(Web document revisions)
====
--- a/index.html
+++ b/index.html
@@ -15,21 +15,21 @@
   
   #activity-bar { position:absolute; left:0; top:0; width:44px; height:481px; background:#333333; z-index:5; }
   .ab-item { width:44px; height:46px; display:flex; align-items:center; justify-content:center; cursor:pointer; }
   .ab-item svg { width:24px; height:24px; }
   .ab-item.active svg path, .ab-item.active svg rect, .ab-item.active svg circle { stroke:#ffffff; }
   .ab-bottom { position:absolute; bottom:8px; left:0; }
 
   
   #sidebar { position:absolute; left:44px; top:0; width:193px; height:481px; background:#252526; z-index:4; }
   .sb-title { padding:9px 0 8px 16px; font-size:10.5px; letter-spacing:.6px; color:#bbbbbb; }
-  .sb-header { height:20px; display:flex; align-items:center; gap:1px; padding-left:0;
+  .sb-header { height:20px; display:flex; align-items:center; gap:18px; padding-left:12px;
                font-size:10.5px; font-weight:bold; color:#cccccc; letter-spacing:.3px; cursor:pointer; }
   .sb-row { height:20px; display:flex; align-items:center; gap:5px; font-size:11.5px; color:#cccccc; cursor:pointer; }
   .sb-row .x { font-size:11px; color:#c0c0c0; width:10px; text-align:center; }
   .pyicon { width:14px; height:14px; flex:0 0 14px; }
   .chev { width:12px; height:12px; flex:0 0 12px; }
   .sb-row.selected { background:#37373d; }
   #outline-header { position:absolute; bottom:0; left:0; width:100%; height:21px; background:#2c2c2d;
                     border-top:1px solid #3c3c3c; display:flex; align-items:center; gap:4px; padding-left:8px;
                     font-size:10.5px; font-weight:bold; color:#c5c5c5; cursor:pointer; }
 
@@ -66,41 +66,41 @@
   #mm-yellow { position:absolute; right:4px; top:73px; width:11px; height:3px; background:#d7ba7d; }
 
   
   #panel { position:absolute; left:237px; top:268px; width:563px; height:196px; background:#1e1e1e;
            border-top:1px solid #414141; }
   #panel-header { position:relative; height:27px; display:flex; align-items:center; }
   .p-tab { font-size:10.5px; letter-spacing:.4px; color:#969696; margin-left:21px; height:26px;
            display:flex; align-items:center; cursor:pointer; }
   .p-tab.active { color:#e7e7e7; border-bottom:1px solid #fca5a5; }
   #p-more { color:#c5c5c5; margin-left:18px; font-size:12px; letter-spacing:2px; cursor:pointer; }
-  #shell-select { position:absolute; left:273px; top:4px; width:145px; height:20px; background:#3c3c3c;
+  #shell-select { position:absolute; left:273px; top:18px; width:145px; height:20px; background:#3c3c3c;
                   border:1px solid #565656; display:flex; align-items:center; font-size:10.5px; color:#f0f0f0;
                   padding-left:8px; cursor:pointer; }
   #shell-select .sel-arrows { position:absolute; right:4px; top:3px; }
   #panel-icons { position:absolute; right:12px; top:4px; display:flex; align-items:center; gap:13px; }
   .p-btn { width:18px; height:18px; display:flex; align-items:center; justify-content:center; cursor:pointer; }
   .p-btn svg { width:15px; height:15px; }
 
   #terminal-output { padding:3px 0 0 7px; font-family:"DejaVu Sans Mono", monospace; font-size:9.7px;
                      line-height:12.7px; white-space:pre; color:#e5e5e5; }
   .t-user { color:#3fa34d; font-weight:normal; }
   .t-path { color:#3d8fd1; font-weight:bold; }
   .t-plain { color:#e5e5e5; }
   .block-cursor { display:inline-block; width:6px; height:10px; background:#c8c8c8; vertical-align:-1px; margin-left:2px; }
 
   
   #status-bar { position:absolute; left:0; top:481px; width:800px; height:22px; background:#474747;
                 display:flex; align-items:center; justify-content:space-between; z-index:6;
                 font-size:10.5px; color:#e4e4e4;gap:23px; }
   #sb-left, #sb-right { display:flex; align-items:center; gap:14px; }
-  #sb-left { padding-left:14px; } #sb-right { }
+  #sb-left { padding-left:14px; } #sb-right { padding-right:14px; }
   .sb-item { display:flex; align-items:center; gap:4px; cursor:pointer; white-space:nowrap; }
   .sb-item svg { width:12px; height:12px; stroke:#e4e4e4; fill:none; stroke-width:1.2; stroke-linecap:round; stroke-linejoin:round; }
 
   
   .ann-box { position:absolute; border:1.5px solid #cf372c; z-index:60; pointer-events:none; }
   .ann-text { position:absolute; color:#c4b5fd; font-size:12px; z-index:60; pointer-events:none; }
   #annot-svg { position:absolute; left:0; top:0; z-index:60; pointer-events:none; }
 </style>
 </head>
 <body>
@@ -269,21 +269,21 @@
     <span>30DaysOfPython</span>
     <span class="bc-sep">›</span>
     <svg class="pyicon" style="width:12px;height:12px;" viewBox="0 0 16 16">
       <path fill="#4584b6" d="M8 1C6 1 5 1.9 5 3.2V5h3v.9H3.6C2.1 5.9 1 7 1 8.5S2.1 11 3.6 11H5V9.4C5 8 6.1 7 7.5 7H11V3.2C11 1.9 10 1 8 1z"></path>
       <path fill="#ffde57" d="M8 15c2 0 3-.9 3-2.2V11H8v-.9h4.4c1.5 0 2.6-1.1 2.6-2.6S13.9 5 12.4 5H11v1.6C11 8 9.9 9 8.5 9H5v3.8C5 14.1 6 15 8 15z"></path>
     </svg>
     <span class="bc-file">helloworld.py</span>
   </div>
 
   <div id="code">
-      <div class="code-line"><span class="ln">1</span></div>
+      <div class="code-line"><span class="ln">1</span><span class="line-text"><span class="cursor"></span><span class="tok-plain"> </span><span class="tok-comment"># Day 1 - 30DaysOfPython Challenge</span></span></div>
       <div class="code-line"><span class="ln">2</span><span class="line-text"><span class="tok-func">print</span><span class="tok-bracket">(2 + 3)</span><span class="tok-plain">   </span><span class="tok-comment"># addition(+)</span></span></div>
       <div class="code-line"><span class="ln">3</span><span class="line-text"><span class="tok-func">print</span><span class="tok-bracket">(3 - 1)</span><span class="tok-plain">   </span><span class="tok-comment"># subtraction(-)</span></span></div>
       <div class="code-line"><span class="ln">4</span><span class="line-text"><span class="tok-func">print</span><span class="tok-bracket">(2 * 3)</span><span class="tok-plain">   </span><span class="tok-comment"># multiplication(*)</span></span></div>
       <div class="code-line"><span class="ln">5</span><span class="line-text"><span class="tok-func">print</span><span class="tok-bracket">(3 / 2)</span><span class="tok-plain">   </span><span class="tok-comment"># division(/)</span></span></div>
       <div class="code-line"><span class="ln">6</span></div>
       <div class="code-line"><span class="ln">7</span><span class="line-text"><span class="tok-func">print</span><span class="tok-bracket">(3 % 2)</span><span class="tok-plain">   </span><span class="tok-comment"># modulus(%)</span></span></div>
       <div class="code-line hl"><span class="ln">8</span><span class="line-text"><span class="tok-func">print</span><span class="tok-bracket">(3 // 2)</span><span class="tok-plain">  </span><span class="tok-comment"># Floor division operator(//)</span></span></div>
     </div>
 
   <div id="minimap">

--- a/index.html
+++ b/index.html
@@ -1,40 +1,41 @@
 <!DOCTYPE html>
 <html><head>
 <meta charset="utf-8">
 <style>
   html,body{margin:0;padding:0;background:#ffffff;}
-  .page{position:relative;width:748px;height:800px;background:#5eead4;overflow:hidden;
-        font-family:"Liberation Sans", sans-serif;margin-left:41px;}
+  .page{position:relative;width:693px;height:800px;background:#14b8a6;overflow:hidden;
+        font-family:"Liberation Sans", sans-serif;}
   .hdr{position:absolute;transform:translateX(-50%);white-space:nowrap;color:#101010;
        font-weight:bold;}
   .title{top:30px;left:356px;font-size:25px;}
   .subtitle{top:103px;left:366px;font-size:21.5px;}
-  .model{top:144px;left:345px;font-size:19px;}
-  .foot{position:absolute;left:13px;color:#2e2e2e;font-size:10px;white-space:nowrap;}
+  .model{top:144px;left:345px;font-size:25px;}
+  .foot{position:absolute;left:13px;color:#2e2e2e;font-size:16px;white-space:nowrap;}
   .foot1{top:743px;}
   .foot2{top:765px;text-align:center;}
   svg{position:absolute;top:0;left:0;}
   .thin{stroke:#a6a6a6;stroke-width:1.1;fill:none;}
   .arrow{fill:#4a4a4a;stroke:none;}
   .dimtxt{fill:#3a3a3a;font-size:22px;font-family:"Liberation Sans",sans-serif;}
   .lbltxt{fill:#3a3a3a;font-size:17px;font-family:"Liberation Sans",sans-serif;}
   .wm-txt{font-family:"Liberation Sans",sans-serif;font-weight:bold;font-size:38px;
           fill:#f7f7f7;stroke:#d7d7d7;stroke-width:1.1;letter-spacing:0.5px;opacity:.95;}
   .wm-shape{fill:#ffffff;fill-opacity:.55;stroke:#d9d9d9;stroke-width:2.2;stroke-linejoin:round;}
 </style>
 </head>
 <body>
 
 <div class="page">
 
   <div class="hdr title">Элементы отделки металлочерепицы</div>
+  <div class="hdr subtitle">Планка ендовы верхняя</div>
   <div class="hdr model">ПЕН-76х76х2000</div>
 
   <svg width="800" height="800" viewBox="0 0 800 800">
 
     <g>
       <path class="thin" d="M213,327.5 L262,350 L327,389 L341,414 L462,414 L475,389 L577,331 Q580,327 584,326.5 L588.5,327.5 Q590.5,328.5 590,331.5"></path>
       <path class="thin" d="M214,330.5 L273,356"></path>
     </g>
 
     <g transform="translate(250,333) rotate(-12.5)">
====
* PROBLEM DESCRIPTION: From the entries above, extract only the lines running from the one containing "display:flex; align-items:center; cursor:pointer;" through the one containing "position:absolute; right:12px; top:4px;", inclusive.

* RESPONSE TO THIS TASK:
            display:flex; align-items:center; cursor:pointer; }
   .p-tab.active { color:#e7e7e7; border-bottom:1px solid #fca5a5; }
   #p-more { color:#c5c5c5; margin-left:18px; font-size:12px; letter-spacing:2px; cursor:pointer; }
-  #shell-select { position:absolute; left:273px; top:4px; width:145px; height:20px; background:#3c3c3c;
+  #shell-select { position:absolute; left:273px; top:18px; width:145px; height:20px; background:#3c3c3c;
                   border:1px solid #565656; display:flex; align-items:center; font-size:10.5px; color:#f0f0f0;
                   padding-left:8px; cursor:pointer; }
   #shell-select .sel-arrows { position:absolute; right:4px; top:3px; }
   #panel-icons { position:absolute; right:12px; top:4px; display:flex; align-items:center; gap:13px; }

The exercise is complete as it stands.